As such, the image of the spotted species of the Horn as a lapsed beast slouching toward dawn and pilfering ordure and refuse contains a bitter truth that is in all ways constructed by humans. Spotted hyenas, in order to survive the human-authored decimation of wild fauna in the region, have turned to preying on domestic bovids and encountered sharp reprisals and revenge killings largely perpetrated in the form of poisonings. Over time, out of wariness and the incentive of limiting their energy outlay, hyena clans have been conditioned around towns and cities to become sanitation mechanisms, subsisting on detritus that humans cannot
or do not care to clear. They have achieved a resultant modicum of human toleration and proved useful in particular during frequent epidemics in which they have devoured the victims of cholera, smallpox, and typhoid, dead or abandoned, and potentially limited the spread of disease. More essentially, they have survived as a species, despite the human shift from nomadism to agricultural pastoralism about six thousand years ago, and now wander the streets at night as “scavengers” in a radically transformed landscape.
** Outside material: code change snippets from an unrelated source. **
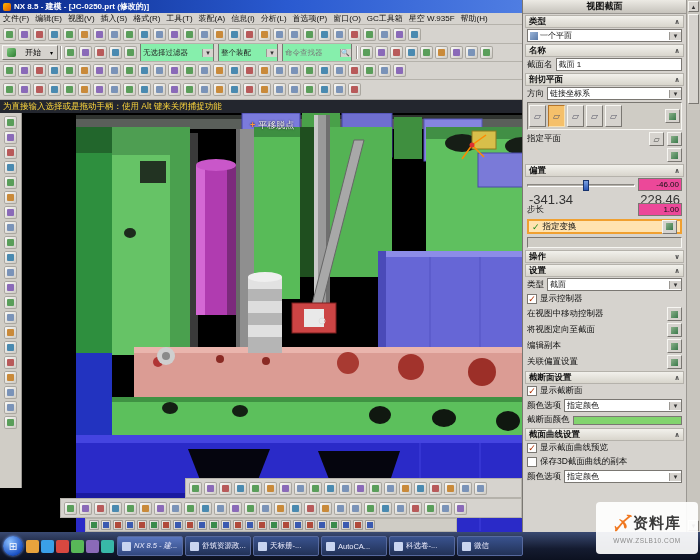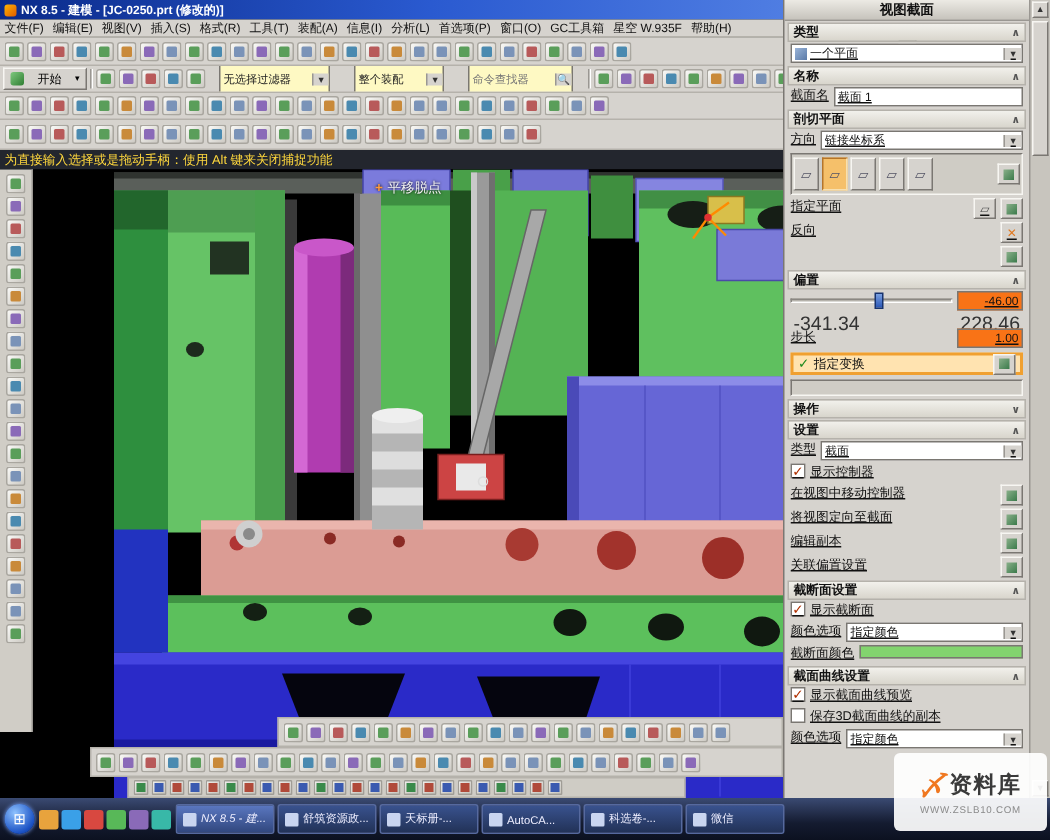"一个平面" .row { align-items: flex-start -> center; text-decoration: underline -> none }
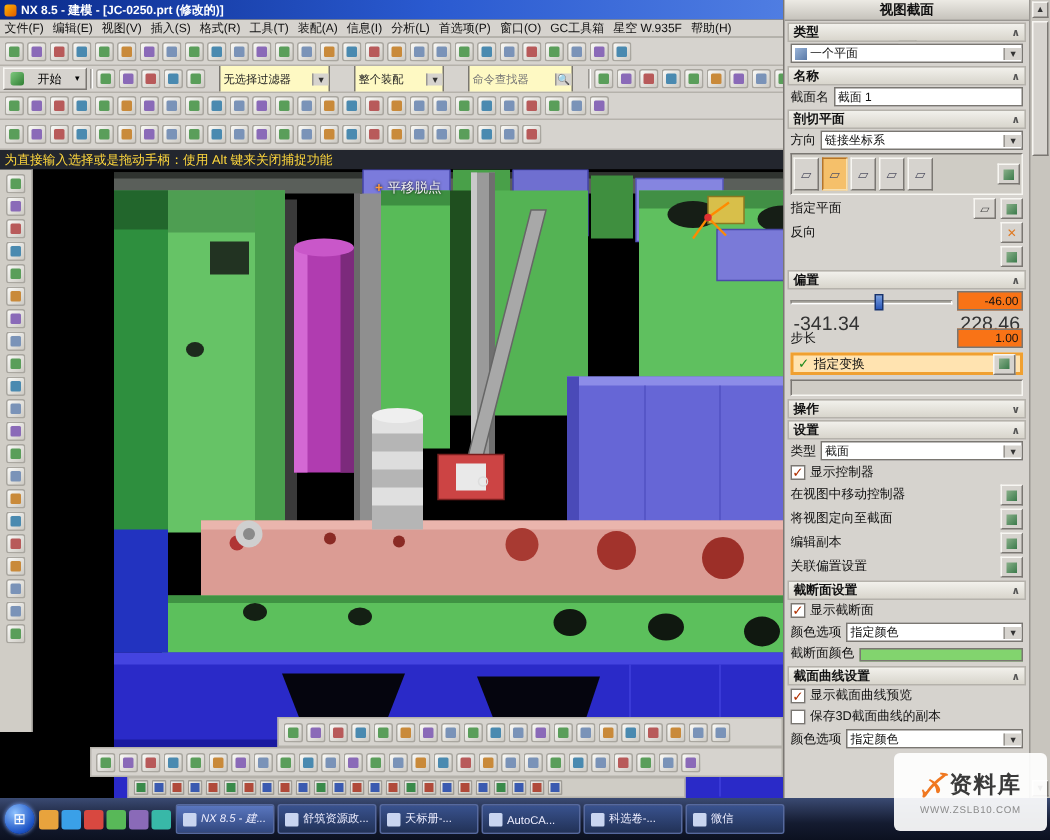"无选择过滤器" .combo { background: #fef9c3 -> #86efac; margin: 0 8px -> 0 2px }
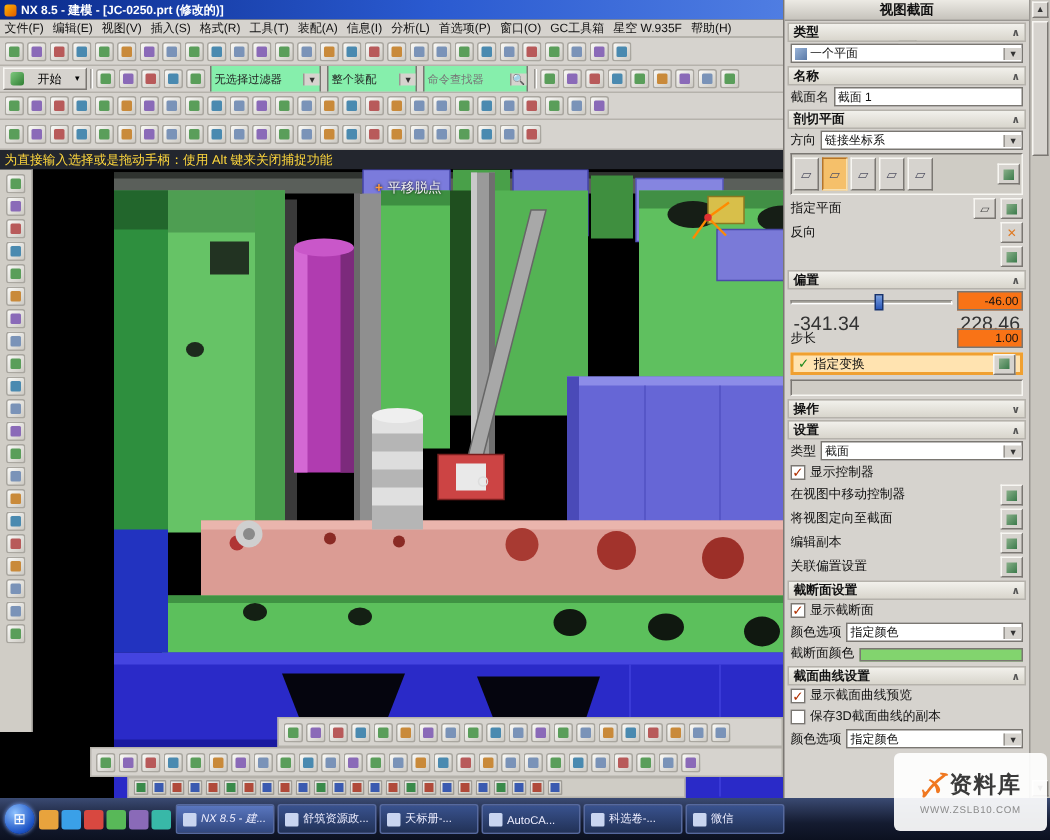"反向" div.row { html: <div> <span>反向</span> <span></span> <span>✕</span> </div> -> none }
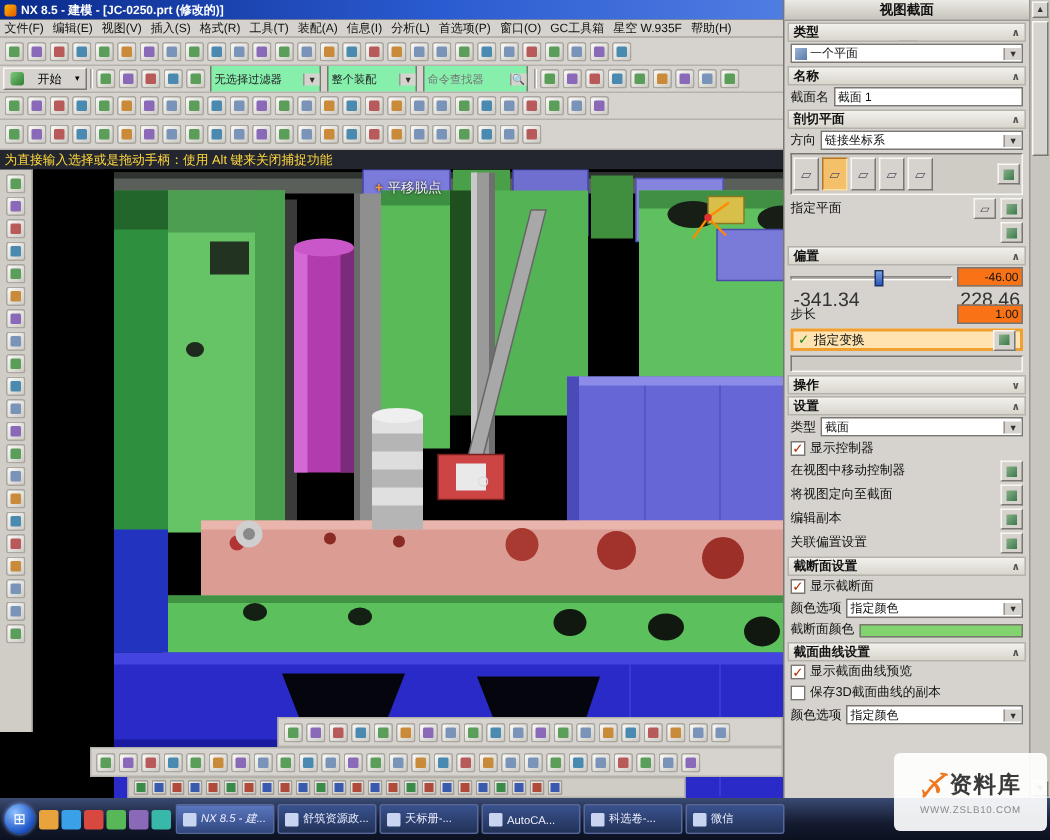"-46.00" .valbox { background: #f97316 -> #ec4899 }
As we stepped closer within this night world, more hyenas arrived. Figures filtered through the dust, both human and hyena, slipping in and out of the light and briefly shaping themselves before sliding into the shadows. I was itching to go face to face with one of these animals, but I looked at Michelle, who was crouched beside me, shooting the scene.
“Will you be all right if I go in there?” I asked her.
“No. What if you are bitten here? Where would you go? And is this really something we want to support?”
I hesitated. But something about these moments gives you away. People know you, I’ve decided. You can’t change that. The Harari men were watching me fixedly. My long, dirty hair to my shoulders. Our exhaustion. The fact that we were unescorted, without the legitimizing company of guides. I can’t say. They appeared to ignore the others and kept brushing up against me. Once in a while, one of them would bump me and tell me to pay.
I left the crowd and walked over to the hyena man. We crouched down together. Cameras went off in our faces. By this point, several Ethiopian onlookers had already assumed this position before me, feeding the hyenas themselves or allowing the hyena man to dangle meat above their heads so the animals climbed their backs to grab it.